Bounds held that "the fundamental constitutional right of access to the courts requires prison authorities to assist inmates in the preparation and filing of meaningful legal papers by providing prisoners with adequate law libraries or adequate assistance from persons trained in the law." But the right of access to the courts is not unlimited. "The tools [that Bounds] requires to be provided are those that the inmates need in order to attack their sentences, directly or collaterally, and in order to challenge the conditions of their confinement. Impairment of any other litigating capacity is simply one of the incidental (and perfectly constitutional) consequences of conviction and incarceration." Lewis v. Casey, 518 U.S. 343, 355, 116 S.Ct. 2174, 135 L.Ed.2d 606 (1996).

Moreover, a prisoner alleging a violation of the right of access must show that officials caused previous or imminent "actual injury" by hindering efforts to pursue such a claim or defense.

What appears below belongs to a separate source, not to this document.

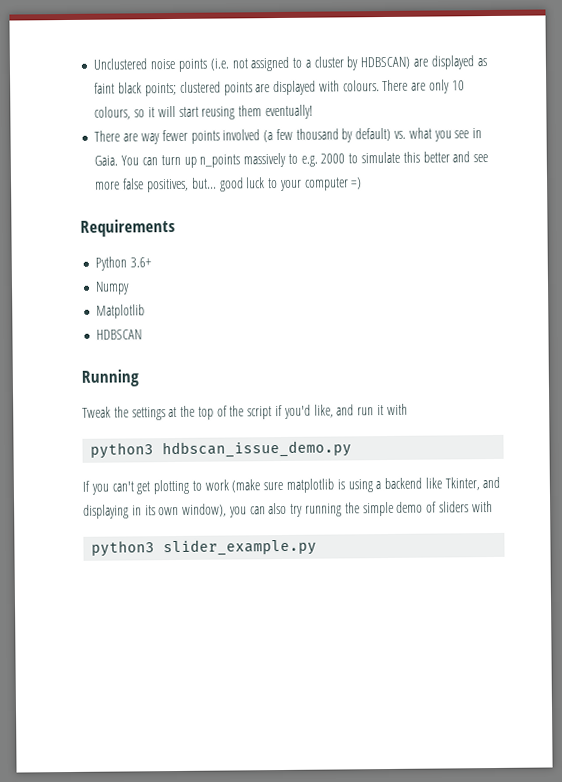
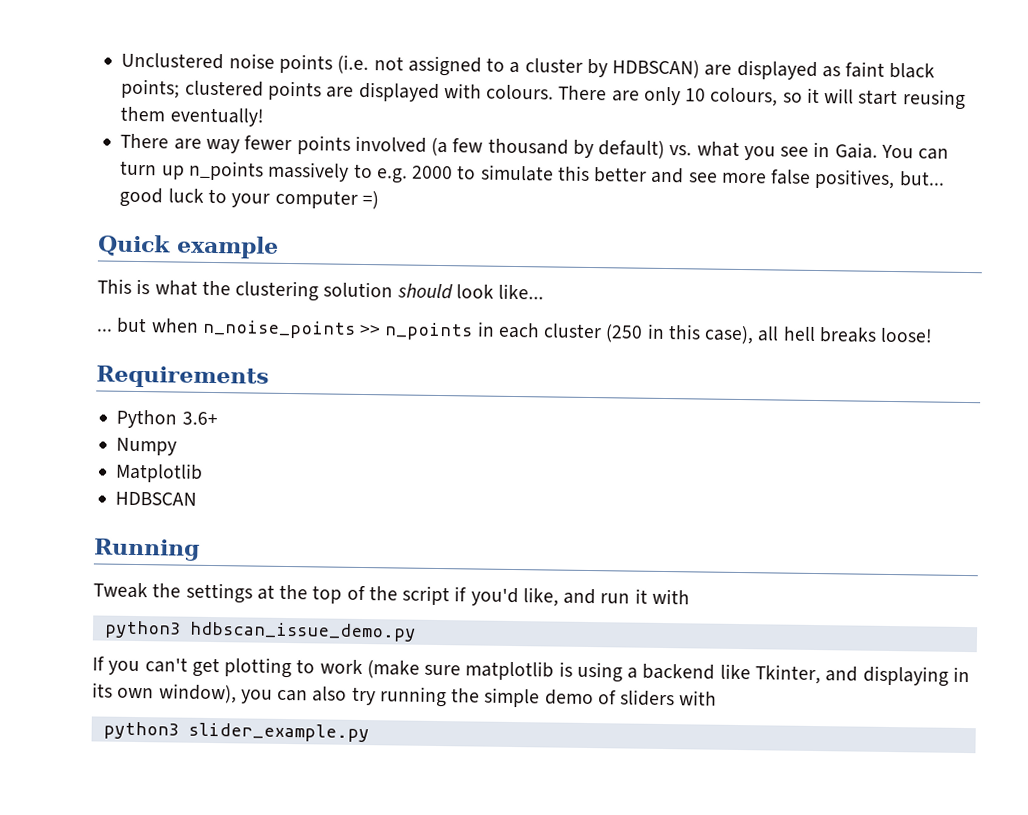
(363, 183) none -> [97,234,279,259] [97,278,545,302] [96,317,934,345] // Quick example // This is what the clustering solution should look like... // ... but when n_noise_points >> n_points in each cluster (250 in this case), all hell breaks loose!

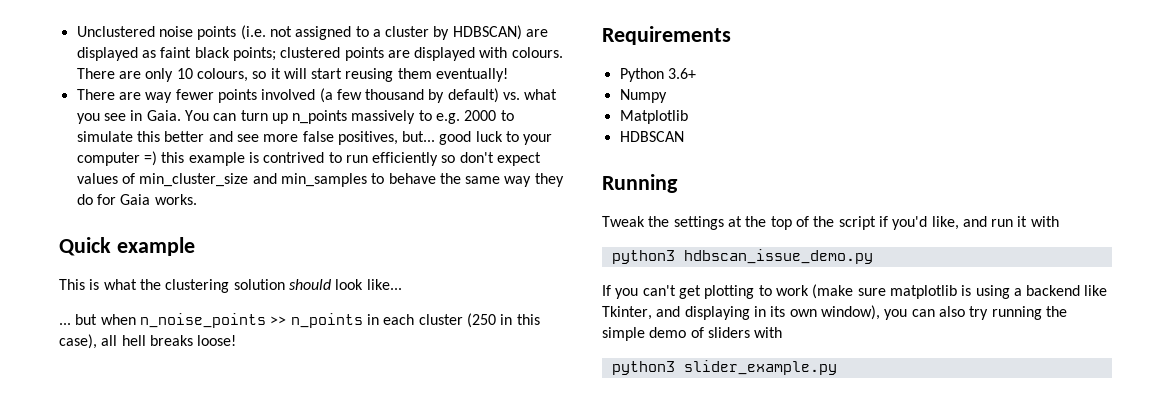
(379, 200) none -> [161,152,542,166] [76,173,564,187] [76,194,197,205] this example is contrived to run efficiently so don't expect values of min_cluster_size and min_samples to behave the same way they do for Gaia works.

See Lewis, 518 U.S. at 348-51, 354-55; Oliver v. Fauver, 118 F.3d 175, 177-78 (3d Cir. 1997). "He might show, for example, that a complaint he prepared was dismissed for failure to satisfy some technical requirement which, because of deficiencies in the prison's legal assistance facilities, he could not have known. Or that he had suffered arguably actionable harm that he wished to bring before the courts, but was so stymied by inadequacies of the law library that he was unable to file even a complaint." Lewis, 518 U.S. at 351.

In his complaint, Plaintiff fails to allege any actual injury due to the denial of access to the courts. Plaintiff does not state that his criminal case was in any way affected by the alleged failure to file the motion. In fgct, Plaintiff does not provide any information as to the disposition of his criminal case. Moreover, though Plaintiff states that he was "acting as his own attorney, " it is not clear whether he was doing so only for the purposes of that particular motion or for the entirety of his criminal case. (Am. Compl ¶¶ 4(c), 5, 11, ECF No. 9-1.) Thus, the allegations in the Complaint are too conclusory to show a denial of court access sufficient to rise to the level of a constitutional deprivation under the Iqbal pleading standard and the complaint will be dismissed without prejudice for failure to state a claim.

III. CONCLUSION

For the reasons stated above, the complaint will be dismissed in its entirety for failure to state a claim upon which relief may be granted pursuant to 28 U.S.C. §§ 1915(e)(2)(B)(ii) and 1915A(b)(1). However, because it is conceivable that Plaintiff may be able to supplement his pleading with facts sufficient to overcome the deficiencies noted herein, the Court will grant Plaintiff leave to move to re-open this case and to file an amended complaint.[3] An appropriate order follows.